Did the Hawaiians really believe that Captain Cook was the incarnation of Lono? If they did, why did they later kill Cook? And if they didn’t, why did they ritually clean and preserve Cook’s bones, and why did four Hawaiian chiefs eat Cook’s heart as part of their ritual, before some of the bones were returned to the expedition? We can ask, “Did the Hawaiians believe in their myths?” which is a question that we’ve encountered previously in the work of Paul Venye, who had asked in the titles of one his books, Did the Greeks Believe in Their Myths? This is a problem of historically situated rationality. According to the historicist, all reason is historically situated. According to an absolutist, there is a transcendent standard of rationality that stands outside history. Obeyesekere’s pragmatic rationality, as we’ll shortly see, is a kind of absolutist rationality that stands outside history, and is equally applicable to eighteenth century Hawaiians and us today.

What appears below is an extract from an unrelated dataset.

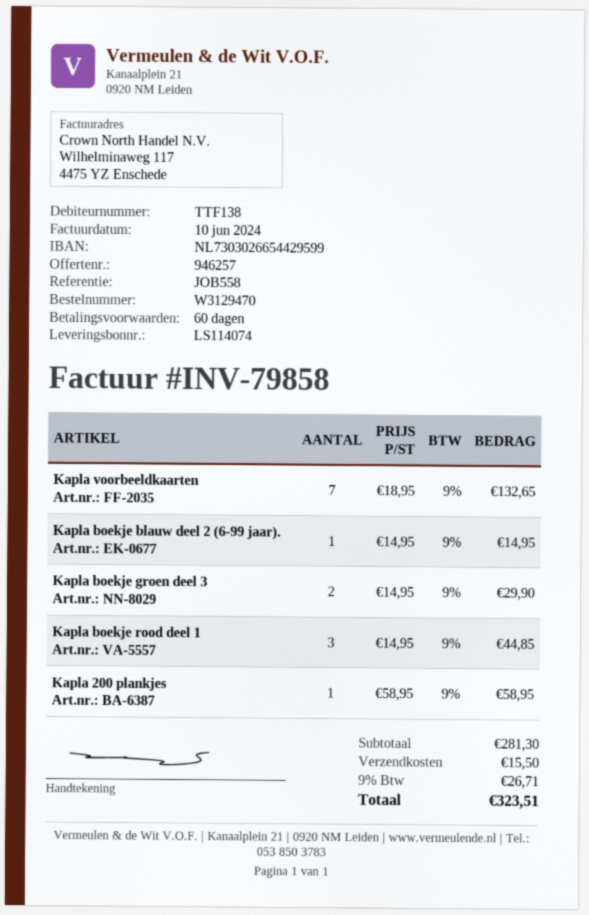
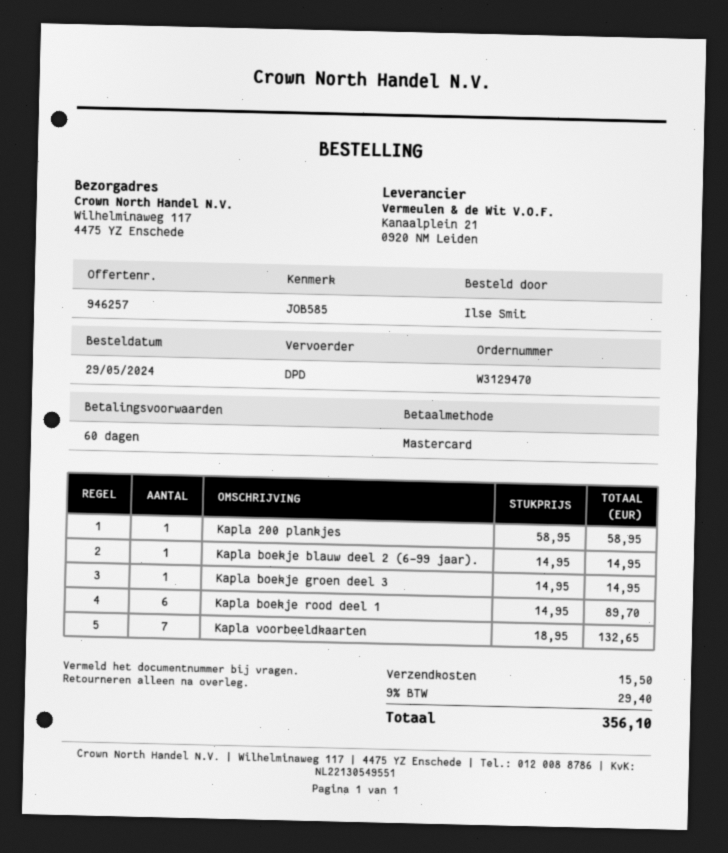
reference: JOB558 -> JOB585
Kapla boekje groen deel 3: 2 x 14.95 = 29.90 -> 1 x 14.95 = 14.95
Kapla boekje rood deel 1: 3 x 14.95 = 44.85 -> 6 x 14.95 = 89.70
tax: 9% = 26.71 -> 9% = 29.40
total: 323.51 -> 356.10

Whether you take the position of the historicist or the absolutist, or some position in between these two polar extremes, we don’t only encounter this in clashes of civilizations, we also are forced to deal with it within our own civilization, in the case of the relationship between Greek rationality and Greek mythology, as discussed by Paul Veyne. Historically situated reason can be situated synchronically, as in the clash of civilizations between Captain Cook and the Hawaiians, or it can be diachronically situated, as in the clash we feel between the kind of rationality we inherit from the Greeks and the apparent irrationality of Greek mythology.

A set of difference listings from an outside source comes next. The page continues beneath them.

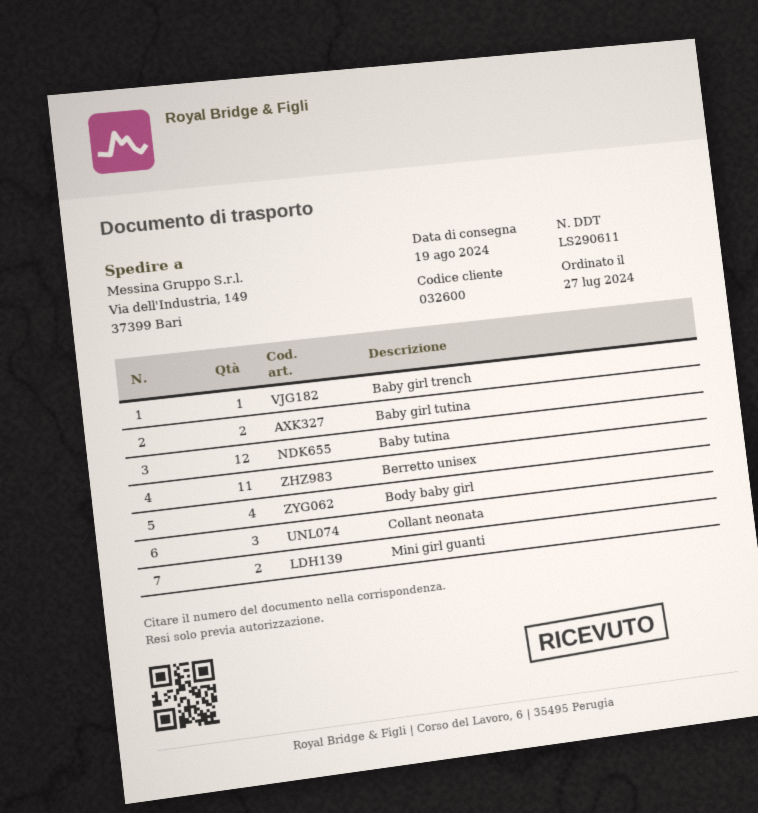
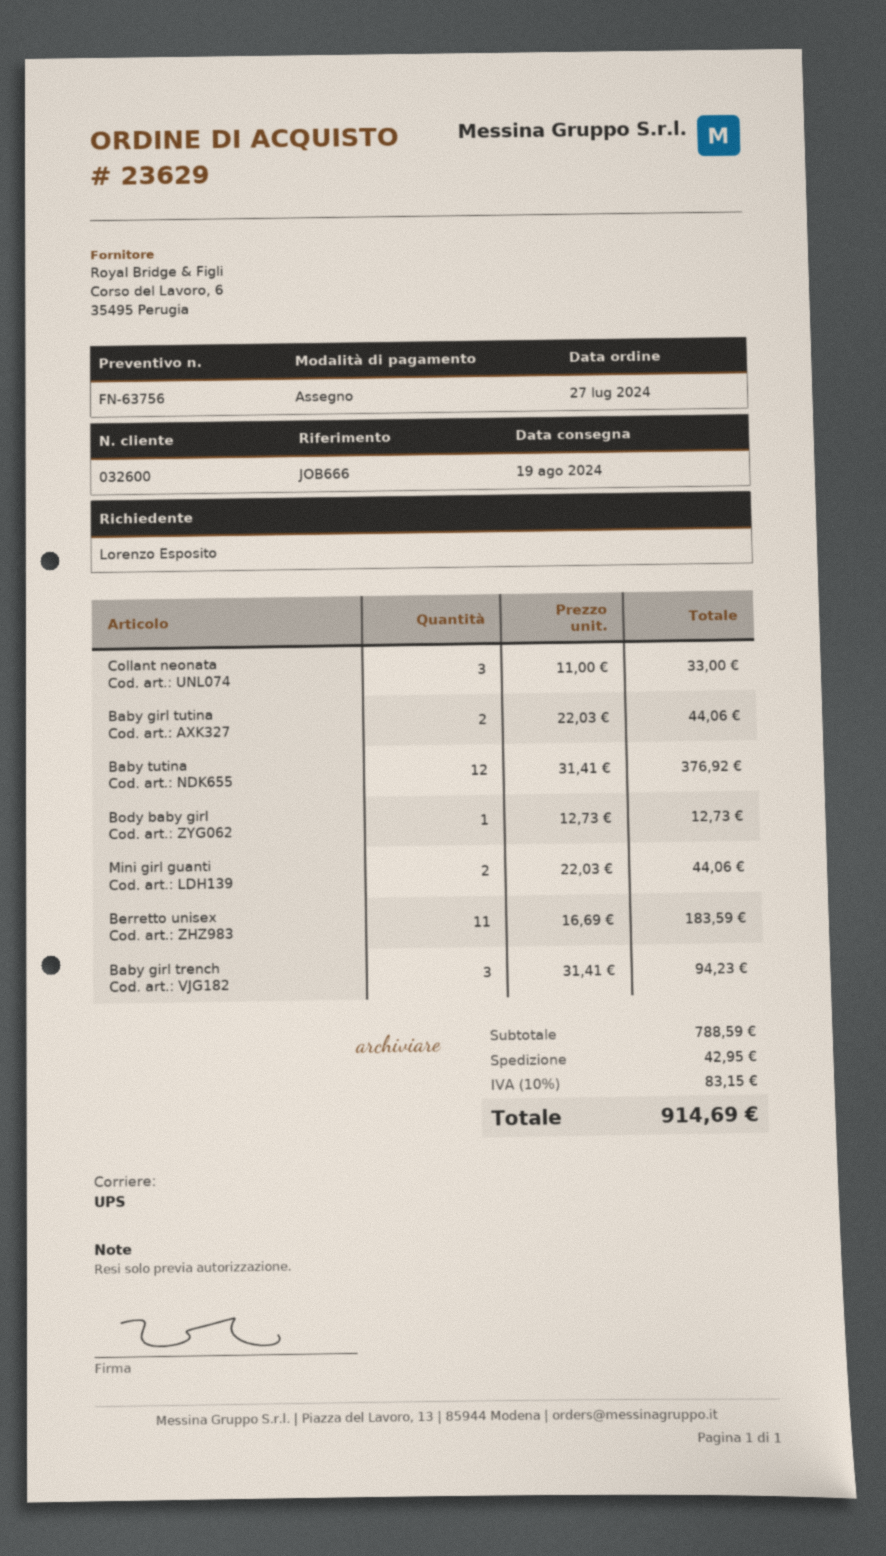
Baby girl trench: 1 -> 3
Body baby girl: 4 -> 1

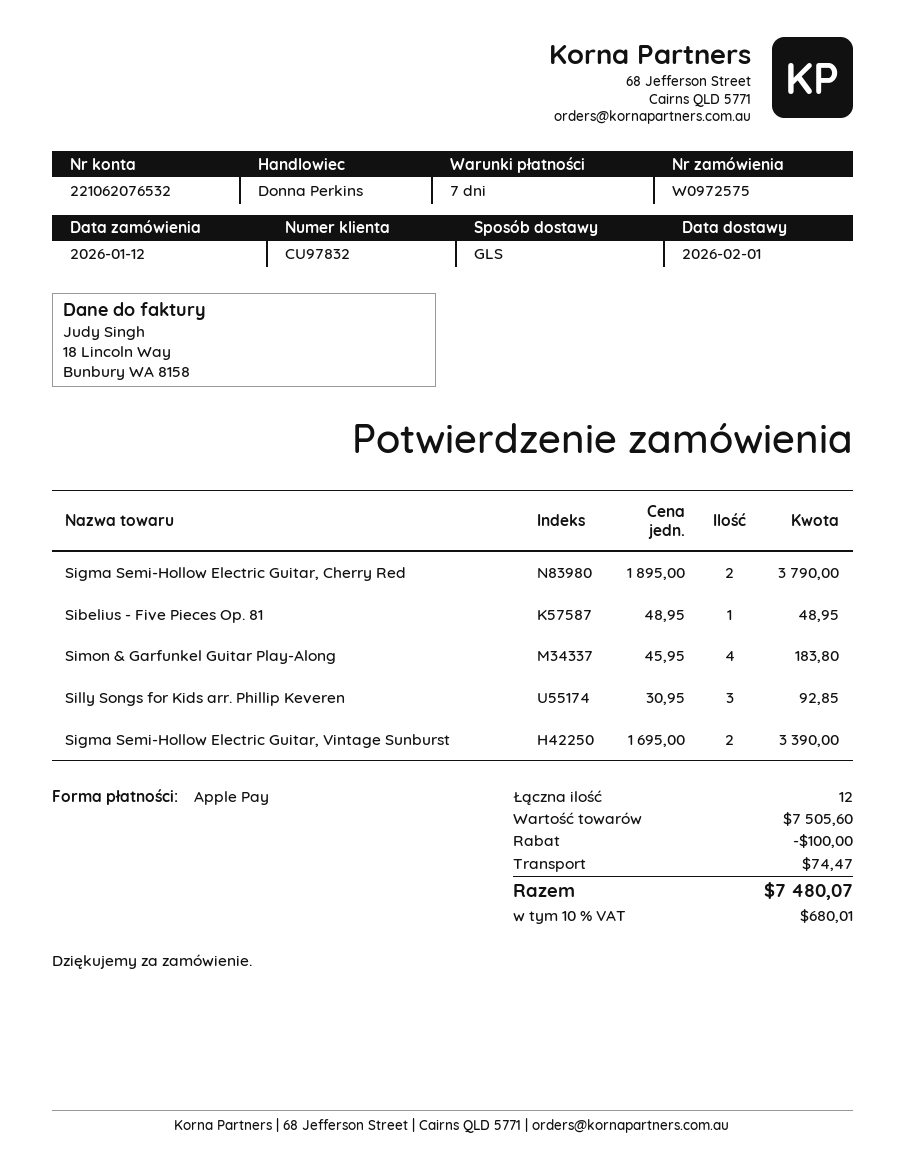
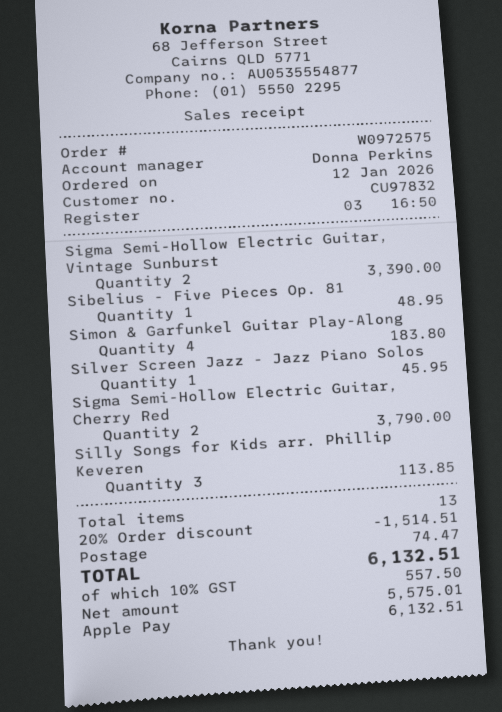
Silly Songs for Kids arr. Phillip Keveren: 3 for 92.85 -> 3 for 113.85
Silver Screen Jazz - Jazz Piano Solos: none -> 1 for 45.95
total quantity: 12 -> 13
discount: 100.00 -> 1514.51
tax: 10% = 680.01 -> 10% = 557.50
total: 7480.07 -> 6132.51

Was Cook Lono to the Hawaiians or was he not? Was Zeus born in a grotto on the Island of Crete? Did the Hawai’ians or the Greeks believe in their myths? Were the Hawaiians only pretending to identify Cook as Lono, all the while grinning at each other on side and poking each other in the ribs with their elbows? There’s no way that I can summarize the exchange between Sahlins and Obeyesekere, but I want to leave you with a couple of quotes to at least give you a flavor of the debate.

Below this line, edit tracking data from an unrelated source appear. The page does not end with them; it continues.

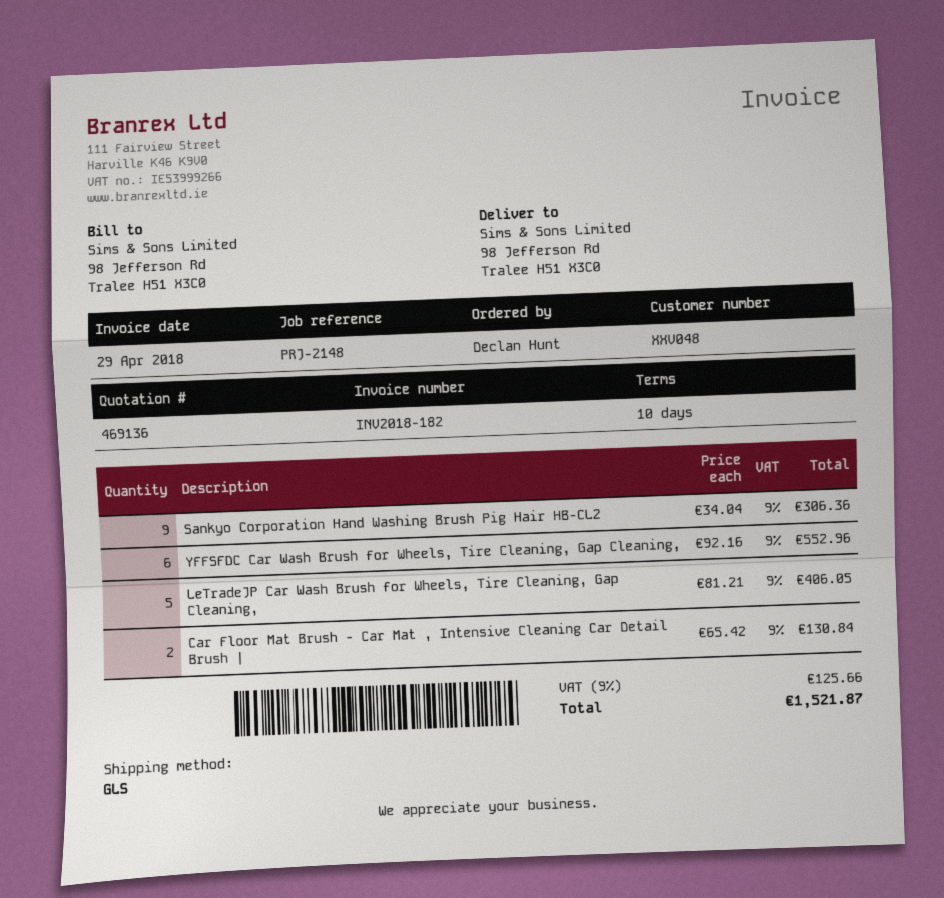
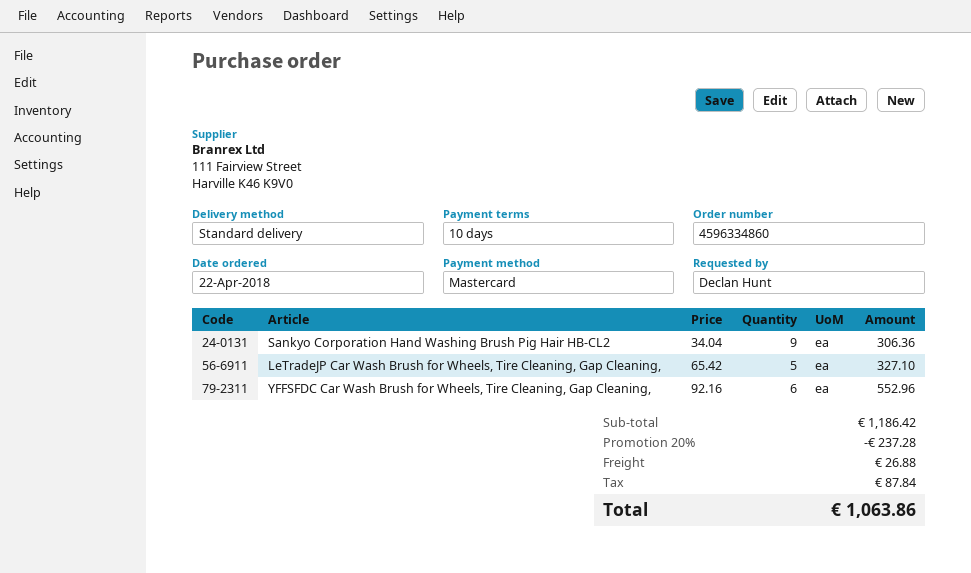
shipping method: GLS -> standard
LeTradeJP Car Wash Brush for Wheels, Tire Cleaning, Gap Cleaning,: 5 x 81.21 = 406.05 -> 5 x 65.42 = 327.10
Car Floor Mat Brush - Car Mat , Intensive Cleaning Car Detail Brush |: 2 x 65.42 = 130.84 -> none
discount: none -> 20% = 237.28
shipping: none -> 26.88
tax: 125.66 -> 87.84
total: 1521.87 -> 1063.86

Obeyesekere thought that Sahlins made fools of the Hawai’ians by arguing that they were so stupid as to believe that Captain Cook was an incarnation of Lono. He makes much of what he called practical rationality, which he believed characterized the attitudes and actions of the Hawaiians. Obeyesekere wrote:
“The Weberian idea of a pragmatic rationality has a utilitarian quality about it. I want to divest it of its utilitarian aura and expand it to include reflective decision making by a calculation or weighing of the issues involved in any problematic situation. Although practical decision making is also intrinsic to common sense, it is the reflective element that distinguishes practical rationality from common sense. Geertz perceptively shows that the famous Azande witchcraft explanations might well be ‘mystical,’ but they are also used to protect Azande commonsense assumptions regarding their world… Furthermore, Geertz recognizes that whereas there is a taken-for-granted quality (‘naturalness’) to common sense, ‘practical rationality,’ as I use it, is a much more reasoned and reflective way of thinking.”
Sahlins wrote that he originally intended his response to Obeyesekere to be a pamphlet, and he had what he called a suitably 18th century title for his pamphlet, and this ultimately unused pamphlet title is a good one for what it tells us about the exchange:
“‘Natives’ versus Anthropologists; Or, How Gananath Obeyesekere Turned the Hawaiians into Bourgeois Realists on the Grounds They Were ‘Natives’ Just Like Sri Lankans, in Opposition to Anthropologists and Other Prisoners of Western Mythical Thinking.”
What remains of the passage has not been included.